EU Space Programs, such as Copernicus – EU’s eyes on Earth, and Galileo – European own global navigation sattelite system (GPS), both already play a key role regarding the Arctic: Copernicus’ services are monitoring sea-ice for safer maritime transport and hereby provides direct info to the ship’s bridge on concentration of sea-ice, on ice-drift and iceberg movement. This monitoring allows the identification of risks and opportunities.
EU Space Programs provide assistance for navigation through Arctic waters. Copernicus’ data are used for generating high-resolution ice-charts, monitoring and forecasting ice-conditions, hereby contributing to maritime safety. In addition, they contribute in dedecting oil-spills, and assisting in search and rescue operations, which are particularly difficult in the Arctic region.
Finaly and in conclusion:
- The European Union will most probably update its current Arctic Policy, and this is a near future[i]. This is needed, given all developments that are taken place, especially in the field of geo-economics, geo-politics and security, which will have to be addressed in a revised EU Arctic Policy. This is also needed, given the key role of the EU in addressing challenges that are particularly hitting hard the Arctic such as climate change.
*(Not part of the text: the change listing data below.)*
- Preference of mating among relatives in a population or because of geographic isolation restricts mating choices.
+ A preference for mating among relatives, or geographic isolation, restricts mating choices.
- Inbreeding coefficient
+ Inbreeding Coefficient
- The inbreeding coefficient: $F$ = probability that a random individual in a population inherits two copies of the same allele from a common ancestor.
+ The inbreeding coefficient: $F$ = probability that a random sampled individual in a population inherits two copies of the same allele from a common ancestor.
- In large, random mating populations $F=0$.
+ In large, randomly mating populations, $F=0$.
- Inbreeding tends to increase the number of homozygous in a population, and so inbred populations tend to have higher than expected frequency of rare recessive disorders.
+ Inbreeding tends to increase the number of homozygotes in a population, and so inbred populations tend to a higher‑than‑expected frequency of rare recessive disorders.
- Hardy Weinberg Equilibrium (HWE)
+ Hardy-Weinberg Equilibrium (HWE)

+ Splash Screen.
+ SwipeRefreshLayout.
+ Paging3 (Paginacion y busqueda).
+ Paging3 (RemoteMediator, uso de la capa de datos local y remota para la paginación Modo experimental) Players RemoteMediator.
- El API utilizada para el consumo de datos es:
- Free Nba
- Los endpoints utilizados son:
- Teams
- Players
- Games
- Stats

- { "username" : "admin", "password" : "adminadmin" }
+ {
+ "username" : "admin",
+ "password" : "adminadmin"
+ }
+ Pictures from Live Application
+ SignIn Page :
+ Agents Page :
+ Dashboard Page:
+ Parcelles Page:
- The key-role and importance of EU’s increased engagement on the Arctic is also strongly supported by several EU Member States, by EU Arctic States, such as Finland – EU’s current EU Council Presidency that has the Arctic high in its Presidency Program, but also by other Member States, such as Germany, which in its recent Arctic Policy of August 2019 calls for a more intensified EU and NATO involvement of its security policy. This should be more than actualy is already stipulated in EU’s Global Security Strategy that pleads for a solid political and security cooperation.
- The Arctic is much more than polar bears on ice.
- The Arctic is local and global.
- That is why a safe, stable, secure, prosperous and sustainable Arctic or High North, is key for the region and its people, for the whole European Union and for the world.
 ENEL Green Power is building by 2021 the biggest wind-farm project in Murmansk, or off-shore wind-farms are being built in the Barents Sea, connecting Norway and Russia.
 The EU Global Strategy of 2016 explicitly states:”… the EU has a strategic interest in the Arctic remaining a low-tension area, with ongoing cooperation ensured by the Arctic Council, a well-functioning legal framework, and solid political and security cooperation.”
 Shipping traffic along Russia´s Arctic coastline continues to be at an all-time high reaching nearly 30 million tons in 2019, mainly transport of oil, gas and general cargo.
[i] Meanwhile the Council of Ministers of the EU has taken the decision in December 2019, to update EU´s Arctic Policy.